Who said anything about hating GPS's? At least I have been using one since the very first hand held one became commercially available.

All that was said essentially is when a device like GPS is used without taking extra care to maintain situational and locational awareness, independent of what the device shows, bad things can happen. The comment was mostly about people who loose situational awareness and still go on either unaware or unwanting to check or both, and those that blindly trust numbers that show up in the way of e.g. speed on a GPS device. It was most certainly not about everyone that uses GPS, or even the entire GPS technology itself.

As for the technology and dependence on it for critical missions potentially without any fallback or capability to crosscheck with independent source of input, that is an entirely different discussion, and a lively one that has been going on airliners.net, as I mentioned earlier in this thread. Naturally, since with RNAV and the NEXTGEN nav systems coming on line this is more of a life and death issue for folks out there in airliners.net, rather than a _gee cool toy_ to play with, as is the case with us railfans. See this airliners.net thread, if you are curious. Very informative and fascinating discussion.

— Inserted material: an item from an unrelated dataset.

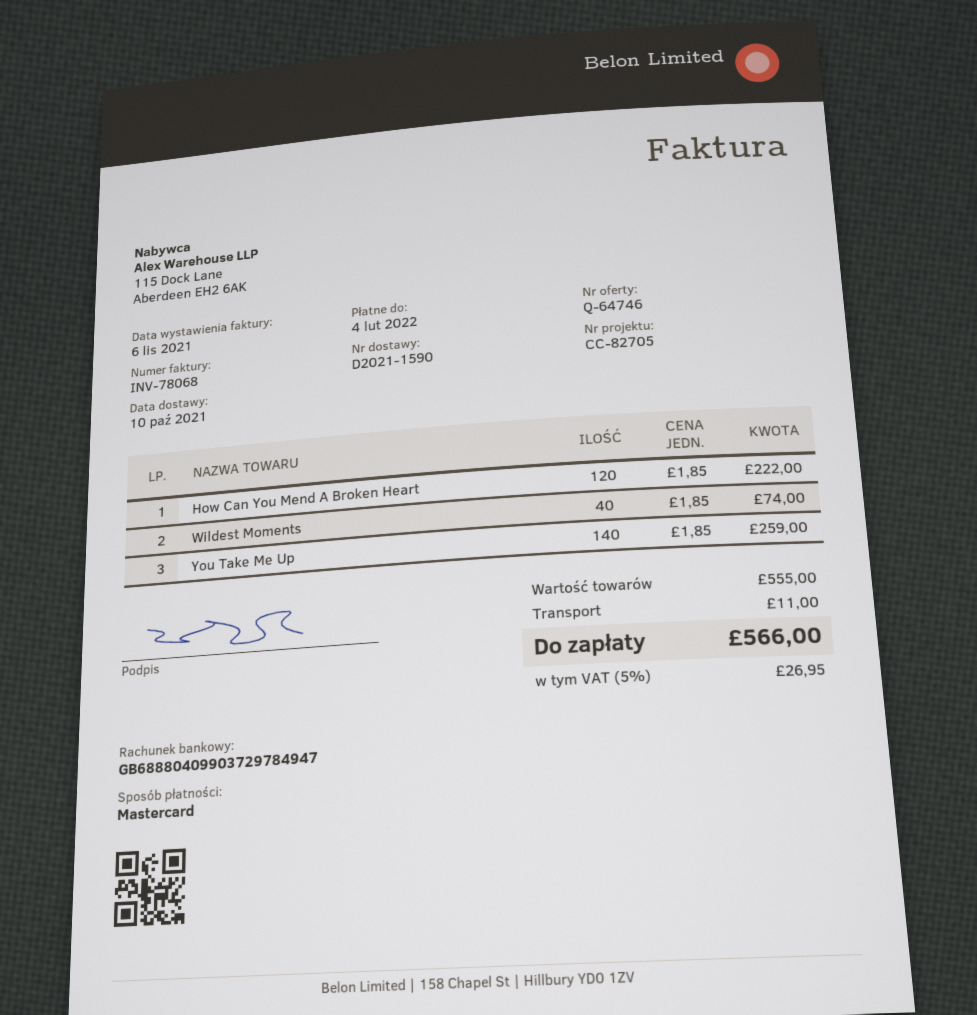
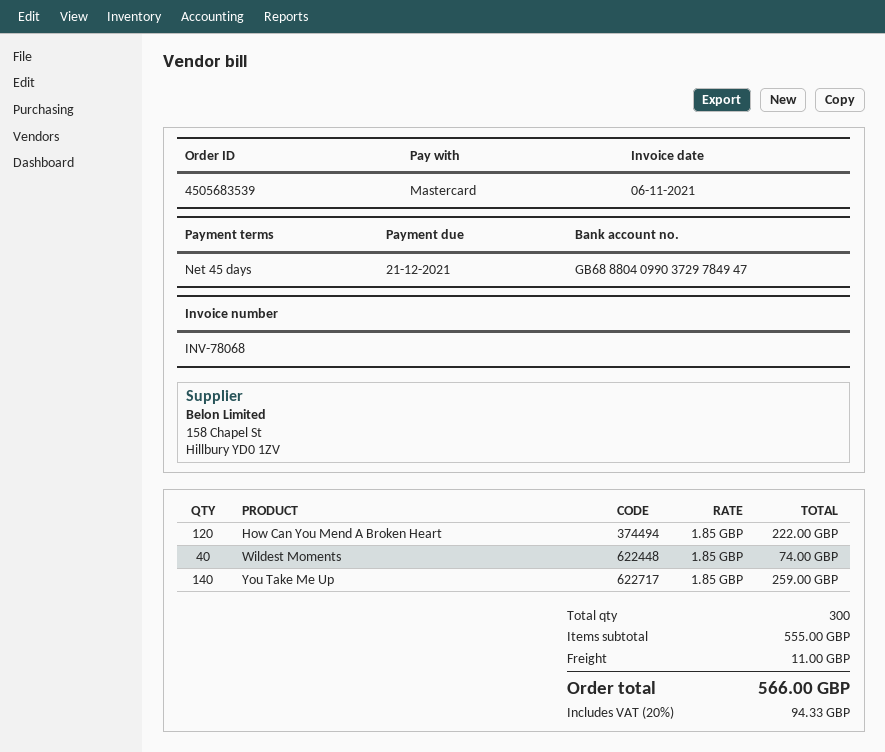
due date: 2022-02-04 -> 2021-12-21
tax: 5% = 26.95 -> 20% = 94.33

I don't believe that the native driving ability of anyone has any relevance to this discussion. This is mostly about navigating ability and forgetting to keep in mind the accuracy or lack thereof that is inherent in the technology and device being used.


----------



## saxman (Mar 12, 2011)

To bring an older thread back:

Up until about 2 years ago, about half our fleet at my airline had GPS installed. It didn't really change anything really. We navigated the same using the FMS which calculates based off ground based VOR's and DME. Over the past weeks I've flown into Atlanta but never noticed any anomolies. It really sucks when the FMS goes out though. I've had that happen about 3 times now, and while not a big deal it sure makes us have to do a lot more work.  Navigating the old fashioned way can be a challenge though.


----------